◆ WHAT YOU SHOULD DO ◆
Please set down each record exactly as it appears, but leave out any pictures.

BEGIN DATA TO USE

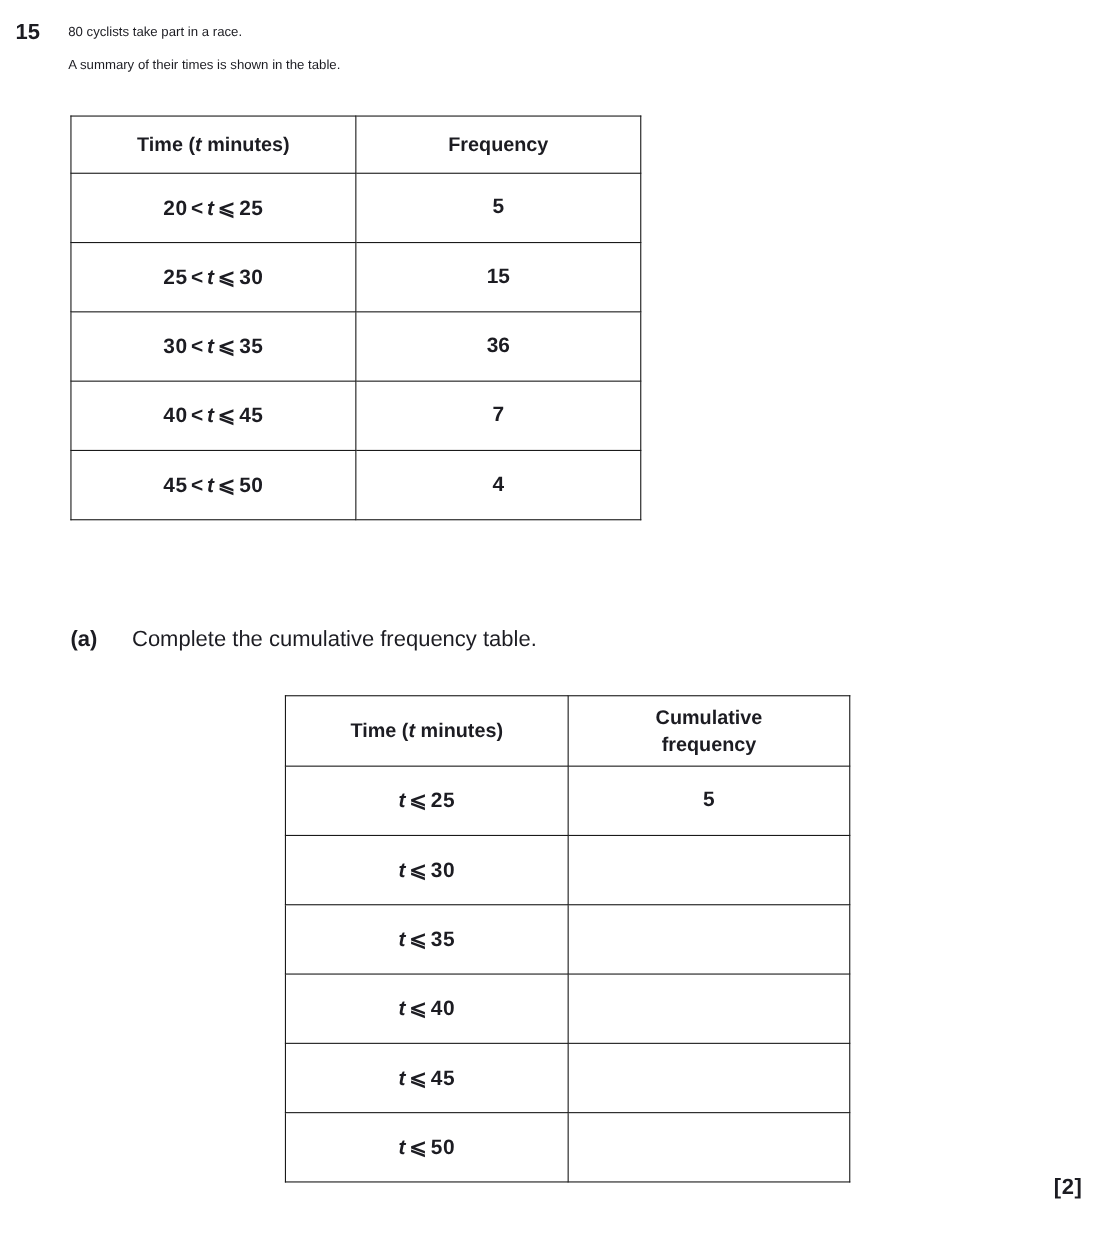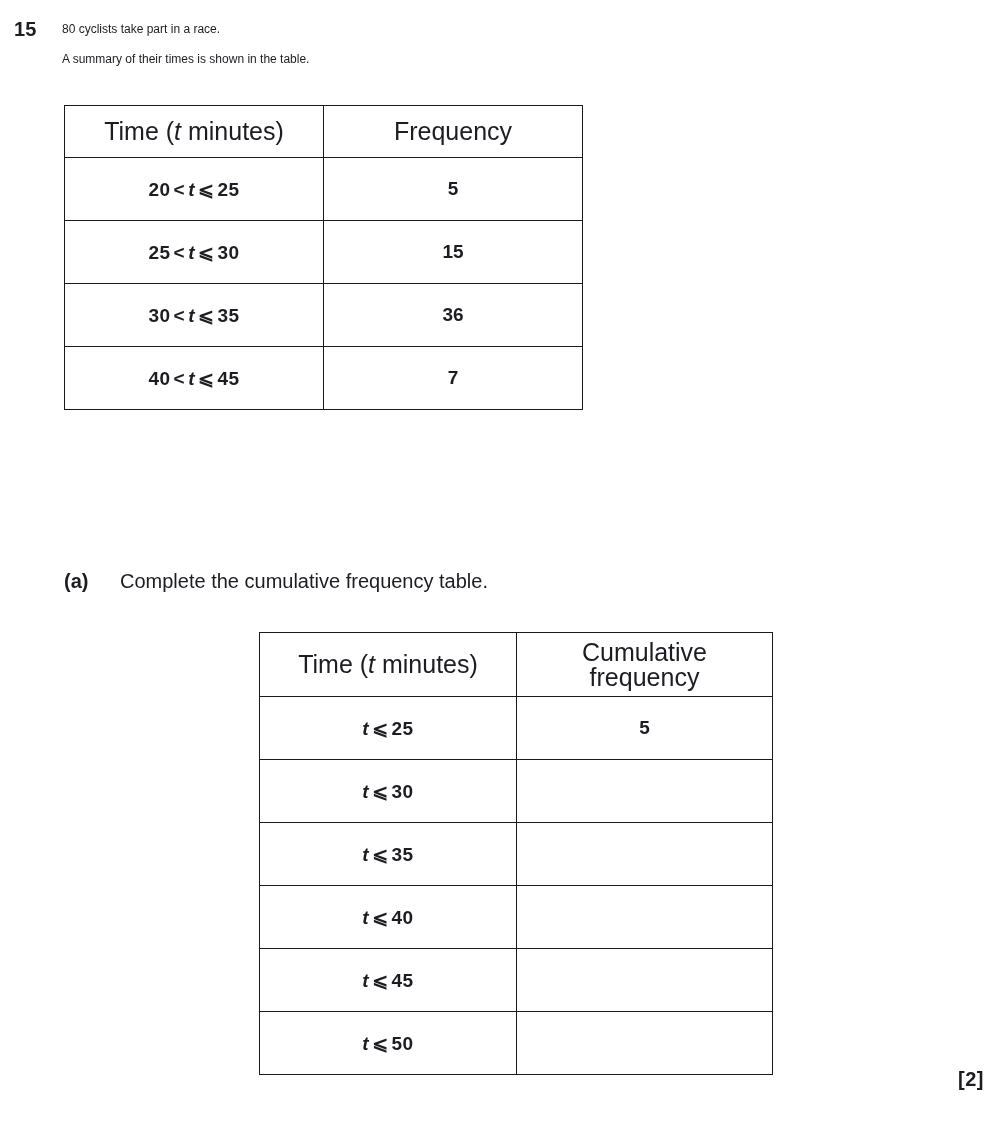--- a/index.html
+++ b/index.html
@@ -56,8 +56,8 @@
     vertical-align: middle;
   }
   .exam-table th {
-    font-size: 25px;
-    font-weight: normal;
+    font-size: 18px;
+    font-weight: bold;
     line-height: 25px;
   }
   .exam-table td {

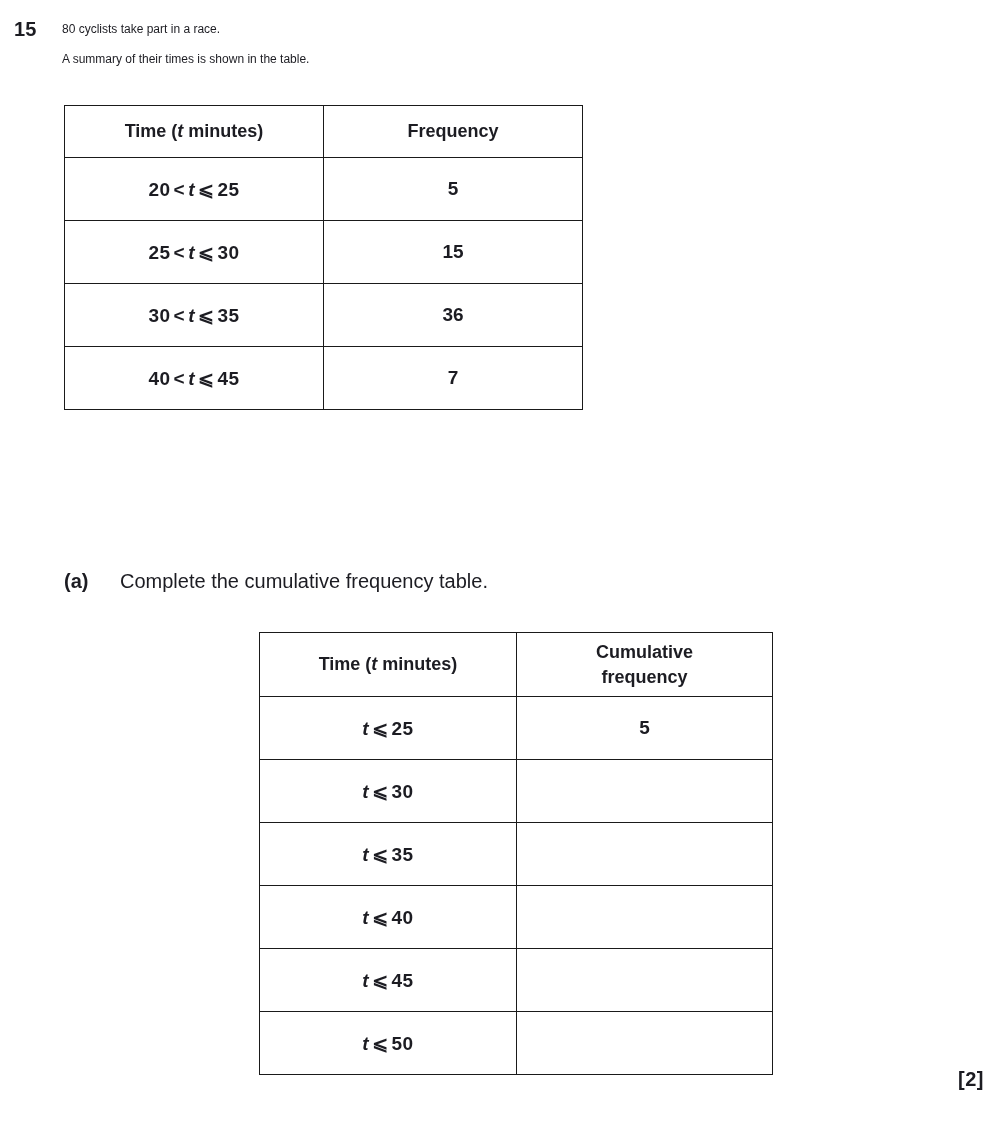--- a/index.html
+++ b/index.html
@@ -165,6 +165,10 @@
       <td><span class="interval"><span>40</span><span class="op">&lt;</span><span class="ital">t</span><span class="op">⩽</span><span>45</span></span></td>
       <td>7</td>
     </tr>
+    <tr>
+      <td><span class="interval"><span>45</span><span class="op">&lt;</span><span class="ital">t</span><span class="op">⩽</span><span>50</span></span></td>
+      <td>4</td>
+    </tr>
   </tbody>
 </table>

END DATA TO USE

◆ WRITTEN SOLUTION ◆
--- a/index.html
+++ b/index.html
@@ -56,8 +56,8 @@
     vertical-align: middle;
   }
   .exam-table th {
-    font-size: 25px;
-    font-weight: normal;
+    font-size: 18px;
+    font-weight: bold;
     line-height: 25px;
   }
   .exam-table td {

--- a/index.html
+++ b/index.html
@@ -165,6 +165,10 @@
       <td><span class="interval"><span>40</span><span class="op">&lt;</span><span class="ital">t</span><span class="op">⩽</span><span>45</span></span></td>
       <td>7</td>
     </tr>
+    <tr>
+      <td><span class="interval"><span>45</span><span class="op">&lt;</span><span class="ital">t</span><span class="op">⩽</span><span>50</span></span></td>
+      <td>4</td>
+    </tr>
   </tbody>
 </table>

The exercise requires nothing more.